The following diagram illustrates our solution architecture:

First, the solution offers pipeline ingest using Amazon Simple Storage Service (Amazon S3), Amazon S3 Event Notifications, and an Amazon Simple Queue Service (Amazon SQS) queue so that processing begins when a form lands in the target Amazon S3 partition. An event on Amazon EventBridge is created and sent to an AWS Lambda target that triggers an Amazon Textract job.

You can use serverless AWS services such as Lambda and AWS Step Functions to create asynchronous service integrations between AWS AI services and AWS Analytics and Database services for warehousing, analytics, and AI and machine learning (ML). In this post, we demonstrate how to use Step Functions to asynchronously control and maintain the state of requests to Amazon Textract asynchronous APIs. This is achieved by using a state machine for managing calls and responses. We use Lambda within the state machine to merge the paginated API response data from Amazon Textract into a single JSON object containing semi-structured text data extracted using OCR.

Then we filter across different forms using a standardized approach to aggregate this OCR data into a common structured format using Amazon Athena and a SQL Amazon Textract JSON SerDe.

You can trace the steps taken through this pipeline using serverless Step Functions to track the processing state and retain the output of each state. This is something that customers in some industries prefer to do when working with data where you must retain the results of all predictions from services such as Amazon Textract for promoting explainability of your pipeline results in the long term.

Finally, you can query the extracted data in Athena tables.

In the following sections, we walk you through setting up the pipeline using AWS CloudFormation, testing the pipeline, and adding new form versions. This pipeline provides a maintainable solution because every component (ingest, text extraction, text processing) is independent and isolated.

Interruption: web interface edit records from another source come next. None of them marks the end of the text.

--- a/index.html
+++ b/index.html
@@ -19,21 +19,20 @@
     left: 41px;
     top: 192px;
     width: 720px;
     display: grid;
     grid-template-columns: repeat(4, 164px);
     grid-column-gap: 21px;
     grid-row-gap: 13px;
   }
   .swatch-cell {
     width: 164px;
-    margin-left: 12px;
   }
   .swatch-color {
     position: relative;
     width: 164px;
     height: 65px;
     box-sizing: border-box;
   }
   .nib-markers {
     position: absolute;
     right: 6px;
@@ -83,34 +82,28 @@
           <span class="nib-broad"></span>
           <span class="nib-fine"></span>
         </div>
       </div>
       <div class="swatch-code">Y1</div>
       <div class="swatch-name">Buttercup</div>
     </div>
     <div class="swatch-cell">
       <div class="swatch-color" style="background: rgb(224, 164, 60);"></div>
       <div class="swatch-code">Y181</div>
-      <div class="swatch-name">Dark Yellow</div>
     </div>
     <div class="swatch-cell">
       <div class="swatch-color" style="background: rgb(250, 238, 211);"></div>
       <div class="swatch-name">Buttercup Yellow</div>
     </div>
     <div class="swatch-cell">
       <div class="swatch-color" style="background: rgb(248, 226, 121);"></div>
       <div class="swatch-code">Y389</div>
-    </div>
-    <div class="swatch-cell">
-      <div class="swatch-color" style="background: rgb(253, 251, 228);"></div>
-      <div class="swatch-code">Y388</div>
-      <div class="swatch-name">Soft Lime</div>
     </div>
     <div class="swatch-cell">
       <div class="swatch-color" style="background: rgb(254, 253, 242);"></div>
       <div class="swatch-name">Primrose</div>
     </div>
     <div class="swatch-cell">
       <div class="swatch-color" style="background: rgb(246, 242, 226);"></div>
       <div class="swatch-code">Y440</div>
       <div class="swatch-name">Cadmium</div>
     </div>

Define default input parameters for CloudFormation stacks

To define the input parameters for the CloudFormation stacks, open default.properties under the params folder and enter the following code:

- set the default value for parameter 'pInputBucketName' for Input S3 bucket - set the default value for parameter 'pOutputBucketName' for Output S3 bucket - set the default value for parameter 'pInputQueueName' for Ingest SQS (a.k.a job scheduler)

Deploy the solution

To deploy your pipeline, complete the following steps:

Choose Launch Stack:
Choose Next.
Specify the stack details as shown in the following screenshot and choose Next.
In the Configure stack options section, add optional tags, permissions, and other advanced settings.
Choose Next.
Review the stack details and select I acknowledge that AWS CloudFormation might create IAM resources with custom names.
Choose Create stack.

This initiates stack deployment in your AWS account.

After the stack is deployed successfully, then you can start testing the pipeline as described in the next section.

Test the pipeline

After a successful deployment, complete the following steps to test your pipeline:

Download the sample files onto your computer.
Create an /uploads folder (partition) under the newly created input S3 bucket.
Create the separate folders (partitions) like jobapplications under /uploads.
Upload the first version of the job application from the sample docs folder to the /uploads/jobapplications partition.

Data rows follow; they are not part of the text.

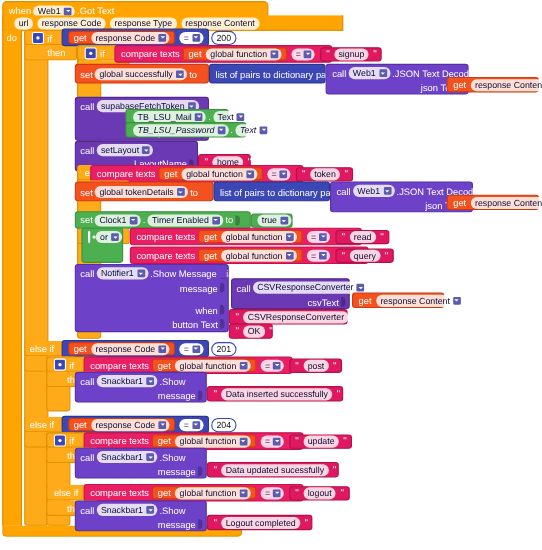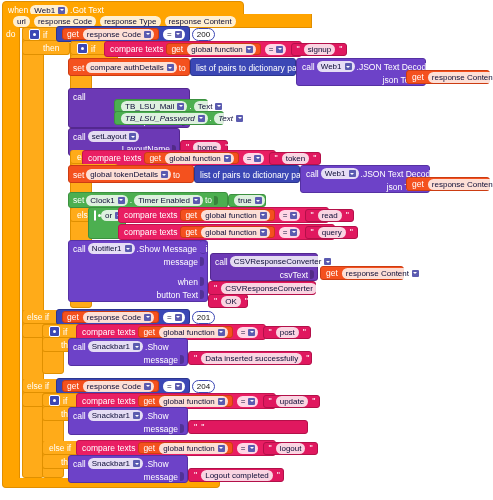--- a/index.html
+++ b/index.html
@@ -159,21 +159,21 @@
           <span class="fld plain">signup</span>
           <span class="q">"</span>
       </span>
     </div>
   </div>
 
   <div class="blk c-var" style="left:68px;top:58px;width:122px;height:18px;">
     <div class="row" style="padding:1px 0 0 4px;height:15px;">
       <span class="lbl">set</span>
       <span class="fld">
-          <span>compare authDetails</span>
+          <span>global successfully</span>
           <span class="arw"></span>
         </span>
       <span class="lbl">to</span>
     </div>
   </div>
   <div class="blk c-dict" style="left:190px;top:58px;width:106px;height:18px;">
     <div class="row" style="padding:1px 0 0 5px;height:15px;">
       <span class="lbl">list of pairs to dictionary  pairs</span>
       <span class="plug"></span>
     </div>
@@ -197,20 +197,24 @@
       <span class="lbl" style="padding:0 2px;">get</span>
       <span class="fld">
           <span>response Content</span>
         </span>
     </div>
   </div>
 
   <div class="blk c-proc" style="left:68px;top:88px;width:122px;height:40px;">
     <div class="row" style="padding:1px 0 0 4px;height:13px;">
       <span class="lbl">call</span>
+      <span class="fld">
+          <span>supabaseFetchToken</span>
+          <span class="arw"></span>
+        </span>
     </div>
     <div class="row" style="position:absolute;right:2px;top:14px;height:12px;">
       <span class="lbl">email</span>
         <span class="plug"></span>
     </div>
     <div class="row" style="position:absolute;right:2px;top:26px;height:12px;">
       <span class="lbl">password</span>
         <span class="plug"></span>
     </div>
   </div>
@@ -353,21 +357,21 @@
           <span>true</span>
           <span class="arw"></span>
         </span>
     </div>
   </div>
 
   <div class="blk c-ctrl" style="left:70px;top:208px;width:48px;height:14px;border-top:0;">
     <span class="lbl" style="position:absolute;left:6px;top:2px;">else if</span>
   </div>
 
-  <div class="blk c-logic" style="left:88px;top:207px;width:38px;height:32px;">
+  <div class="blk c-logic" style="left:74px;top:207px;width:38px;height:32px;">
     <div class="row" style="padding:1px 0 0 2px;height:13px;">
       <span class="gear"></span>
       <span class="fld">
           <span>or</span>
           <span class="arw"></span>
         </span>
     </div>
   </div>
 
   <div class="blk c-textpk" style="left:118px;top:207px;width:211px;height:16px;">
@@ -629,20 +633,21 @@
       <span class="lbl">.Show</span>
     </div>
     <div class="row" style="position:absolute;right:2px;top:14px;height:13px;">
       <span class="lbl">message</span>
         <span class="plug"></span>
     </div>
   </div>
   <div class="blk c-text" style="left:188px;top:420px;width:120px;height:14px;">
     <div class="row" style="padding:0 0 0 3px;height:12px;">
       <span class="q">"</span>
+        <span class="fld plain">Data updated sucessfully</span>
         <span class="q">"</span>
     </div>
   </div>
 
   <div class="blk c-ctrl" style="left:42px;top:441px;width:48px;height:14px;border-top:0;">
     <span class="lbl" style="position:absolute;left:6px;top:2px;">else if</span>
   </div>
   <div class="blk c-textpk" style="left:76px;top:440px;width:200px;height:16px;">
     <div class="row" style="padding:0 0 0 5px;height:14px;">
       <span class="lbl">compare texts</span>

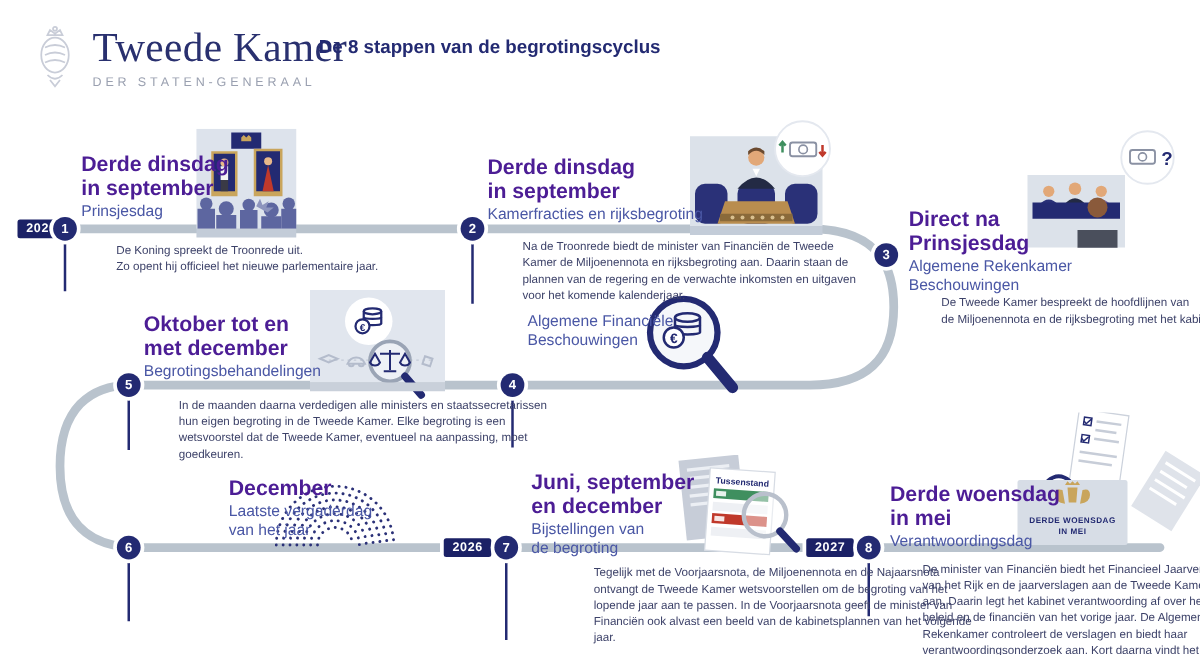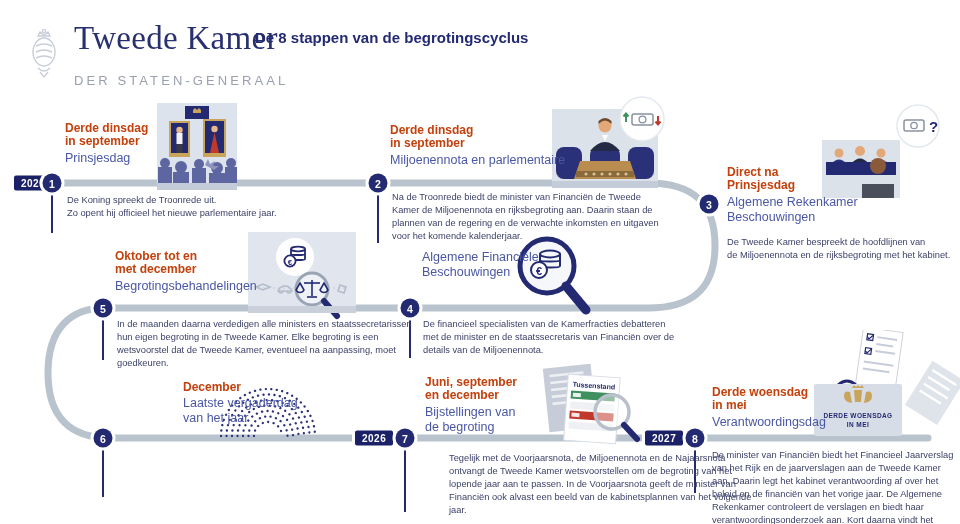--- a/index.html
+++ b/index.html
@@ -1,36 +1,36 @@
 <!DOCTYPE html>
 <html><head>
 <meta charset="utf-8">
 <style>
   html,body{margin:0;padding:0;background:#fff;}
   .canvas{position:relative;width:960px;height:524px;background:#ffffff;overflow:hidden;
           font-family:"Liberation Sans",sans-serif;}
   
   .logo{position:absolute;left:26px;top:20px;display:flex;align-items:center;gap:12px;}
   .logo-text .logo-title{font-size:33px;color:#29306f;letter-spacing:.3px;font-family:"Liberation Serif",serif;}
-  .logo-text .logo-sub{font-size:13px;color:#9aa0b0;letter-spacing:3.1px;margin-top:16px;}
+  .logo-text .logo-sub{font-size:10px;color:#9aa0b0;letter-spacing:3.1px;margin-top:3px;}
   .main-title{position:absolute;left:255px;top:29px;font-size:15px;font-weight:700;color:#232a72;}
   .main-subtitle{position:absolute;left:255px;top:56px;font-size:15.5px;color:#2e3785;}
   
   svg.layer{position:absolute;left:0;top:0;z-index:1;}
   .illo{position:absolute;z-index:2;}
   .num{position:absolute;width:19px;height:19px;border-radius:50%;background:#232a72;color:#fff;
        font-size:10.5px;font-weight:700;display:flex;align-items:center;justify-content:center;
        box-shadow:0 0 0 3px #fff;z-index:5;transform:translate(-50%,-50%);}
   .year{position:absolute;background:#1b2166;color:#fff;font-size:10px;font-weight:700;
         padding:2px 7px;border-radius:2px;z-index:5;transform:translate(0,-50%);
         box-shadow:0 0 0 3px #fff;letter-spacing:.5px;}
   .step{position:absolute;z-index:4;}
-  .step-date{font-weight:700;font-size:12px;color:#c2410c;line-height:1.12;white-space:pre-line;}
+  .step-date{font-weight:700;font-size:17px;color:#4c1d95;line-height:1.12;white-space:pre-line;}
   .step-label{font-size:12.5px;color:#4a57a5;line-height:1.18;white-space:pre-line;margin-top:2px;}
-  .step-desc{position:absolute;font-size:9.3px;color:#3d4269;line-height:1.4;white-space:pre-line;z-index:4;}
+  .step-desc{position:absolute;font-size:9.3px;color:#3d4269;line-height:1.4;white-space:pre-line;z-index:4;margin-left:26px;}
 </style>
 </head>
 <body>
 
 <div class="canvas">
 
   <div class="logo">
     <svg width="36" height="52" viewBox="0 0 36 52">
       <g fill="none" stroke="#c9cdd8" stroke-width="1.4">
         <path d="M12 8 L14 4 L18 7 L22 4 L24 8 Z"></path>
@@ -265,38 +265,37 @@
     <div class="step-date">Derde dinsdag
 in september</div>
     <div class="step-label">Prinsjesdag</div>
   </div>
   <div class="step-desc" style="left:67px;top:194px;width:262px">De Koning spreekt de Troonrede uit.
 Zo opent hij officieel het nieuwe parlementaire jaar.</div>
 
   <div class="step" style="left:390px;top:124px">
     <div class="step-date">Derde dinsdag
 in september</div>
-    <div class="step-label">Miljoenennota en parlementaire</div>
+    <div class="step-label">Kamerfracties en rijksbegroting</div>
   </div>
   <div class="step-desc" style="left:392px;top:191px;width:278px">Na de Troonrede biedt de minister van Financiën de Tweede Kamer de Miljoenennota en rijksbegroting aan. Daarin staan de plannen van de regering en de verwachte inkomsten en uitgaven voor het komende kalenderjaar.</div>
 
   <div class="step" style="left:727px;top:166px">
     <div class="step-date">Direct na
 Prinsjesdag</div>
     <div class="step-label">Algemene Rekenkamer
 Beschouwingen</div>
   </div>
   <div class="step-desc" style="left:727px;top:236px;width:250px">De Tweede Kamer bespreekt de hoofdlijnen van
 de Miljoenennota en de rijksbegroting met het kabinet.</div>
 
   <div class="step" style="left:422px;top:248px">
     <div class="step-label">Algemene Financiële
 Beschouwingen</div>
   </div>
-  <div class="step-desc" style="left:423px;top:318px;width:254px">De financieel specialisten van de Kamerfracties debatteren met de minister en de staatssecretaris van Financiën over de details van de Miljoenennota.</div>
 
   <div class="step" style="left:115px;top:250px">
     <div class="step-date">Oktober tot en
 met december</div>
     <div class="step-label">Begrotingsbehandelingen</div>
   </div>
   <div class="step-desc" style="left:117px;top:318px;width:308px">In de maanden daarna verdedigen alle ministers en staatssecretarissen hun eigen begroting in de Tweede Kamer. Elke begroting is een wetsvoorstel dat de Tweede Kamer, eventueel na aanpassing, moet goedkeuren.</div>
 
   <div class="step" style="left:183px;top:381px">
     <div class="step-date">December</div>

When the pipeline is complete, you can find the extracted key-value for this version of the document in /OuputS3/03-textract-parsed-output/jobapplications on the Amazon S3 console.

You can also find it in the Athena table (applications_data_table) on the Database menu (jobapplicationsdatabase).

Upload the second version of the job application from the sample docs folder to the /uploads/jobapplications partition.

When the pipeline is complete, you can find the extracted key-value for this version in /OuputS3/03-textract-parsed-output/jobapplications on the Amazon S3 console.

You can also find it in the Athena table (applications_data_table) on the Database menu (jobapplicationsdatabase).

You’re done! You’ve successfully deployed your pipeline.

Add new form versions

Updating the solution for a new form version is straightforward—each form version only needs to be updated by testing the queries in the processing stack.

After you make the updates, you can redeploy the updated pipeline using AWS CloudFormation APIs and process new documents, arriving at the same standard data points for your schema with minimal disruption and development effort needed to make changes to your pipeline. This flexibility, which is achieved by decoupling the parsing and extraction behavior and using the JSON SerDe functionality in Athena, makes this pipeline a maintainable solution for any number of form versions that your organization needs to process to gather information.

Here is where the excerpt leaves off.